Le Christ et la pécheresse par Henryk Siemiradzki, 1875

[Le musée russe, St. Pétersbourg]

Le Concile Vatican II est de retour dans l’actualité ces derniers temps, avec deux évêques éminents, soucieux de la tradition, qui revisitent des arguments bien connus d’interprétation conciliaire à la lumière de deux documents récents du Vatican, Amoris laetitia et la déclaration d’Abu Dhabi sur les religions du monde. Leurs analyses du Concile, les difficultés à réconcilier certaines expressions avec la tradition et l’effroyable effondrement de l’Église qui s’en est suivi – un effondrement que certains justifiaient même par l’«esprit» nébuleux du Concile – sont graves, même si les fidèles catholiques trouveront leurs prémisses et conclusions dignes de débat.

Pourtant, leurs analyses sont désormais également très familières. Blâmer le Concile pour les maux de l’Église est un cheval de bataille depuis maintenant 55 ans. À ce stade, quand il s’agit de discuter du Concile, l’observation fatiguée de l’Ecclésiaste me vient à l’esprit : « Il n’y a rien de nouveau sous le soleil. »

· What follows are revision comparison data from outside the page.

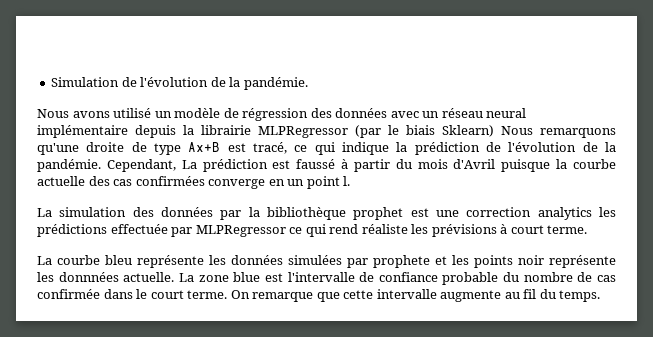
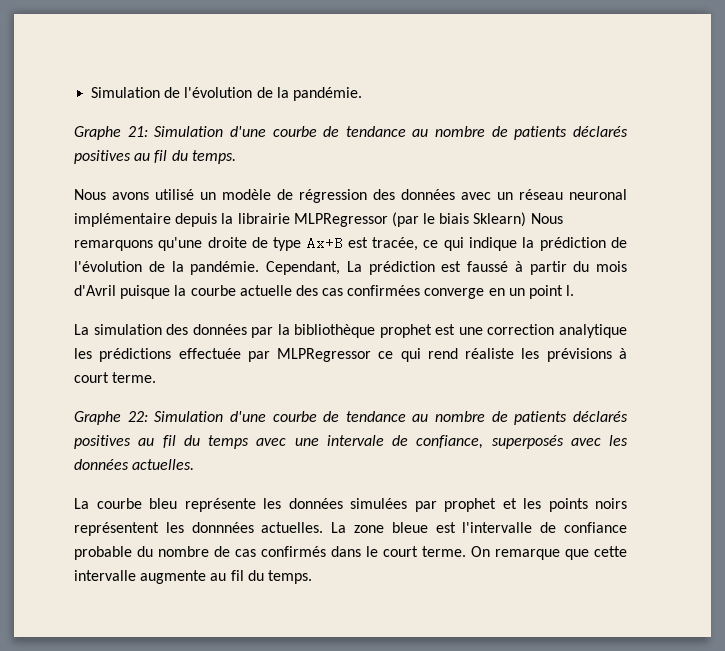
+ Graphe 21: Simulation d'une courbe de tendance au nombre de patients déclarés positives au fil du temps.
- Nous avons utilisé un modèle de régression des données avec un réseau neural implémentaire depuis la librairie MLPRegressor (par le biais Sklearn) Nous remarquons qu'une droite de type Ax+B est tracé, ce qui indique la prédiction de l'évolution de la pandémie.
+ Nous avons utilisé un modèle de régression des données avec un réseau neuronal implémentaire depuis la librairie MLPRegressor (par le biais Sklearn) Nous remarquons qu'une droite de type Ax+B est tracée, ce qui indique la prédiction de l'évolution de la pandémie.
- La simulation des données par la bibliothèque prophet est une correction analytics les prédictions effectuée par MLPRegressor ce qui rend réaliste les prévisions à court terme.
+ La simulation des données par la bibliothèque prophet est une correction analytique les prédictions effectuée par MLPRegressor ce qui rend réaliste les prévisions à court terme.
+ Graphe 22: Simulation d'une courbe de tendance au nombre de patients déclarés positives au fil du temps avec une intervale de confiance, superposés avec les données actuelles.
- La courbe bleu représente les données simulées par prophete et les points noir représente les donnnées actuelle.
+ La courbe bleu représente les données simulées par prophet et les points noirs représentent les donnnées actuelles.
- La zone blue est l'intervalle de confiance probable du nombre de cas confirmée dans le court terme.
+ La zone bleue est l'intervalle de confiance probable du nombre de cas confirmés dans le court terme.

Quelques semaines plus tôt, alors que les messes publiques reprenaient après la suspension liée au coronavirus, une controverse peu remarquée m’avait impressionné, selon laquelle les problèmes dans l’Église aujourd’hui découlent de quelque chose de bien plus fondamental et simple que la formulation de documents que peu connaissent et moins encore ont lu. Lorsque la proposition a circulé d’avoir la messe sans réception de la Sainte Communion, certains fidèles et certains membres du clergé ont pâli. Leur problème n’était pas uniquement la privation de l’union avec notre Seigneur. C’était qu’ils ne voyaient pas du tout l’intérêt d’avoir la messe sans communion.

Une telle pensée découle d’un profond malentendu sur ce à quoi sert la messe – et le sacrifice qu’elle représente – : le salut des âmes. Et il n’est pas étonnant que le but du salut ait été oublié, puisque le péché, la réalité tyrannique dont nous devons être sauvés, a lui-même été délibérément banni de la vue, banalisé comme une psychose humaine, ou radié comme une obsession d’un passé non éclairé.

C’est la marginalisation du péché, plus que Vatican II ou quoi que ce soit d’autre, qui a transformé la vie de l’Église telle que nous la connaissons au cours du dernier demi-siècle. Toute notre foi et la structure de l’Église reposent sur trois actes : la création, la chute et la rédemption. En rejetant la chute et tout le péché qui l’a suivie, la compréhension de la rédemption prend nécessairement un nouveau sens.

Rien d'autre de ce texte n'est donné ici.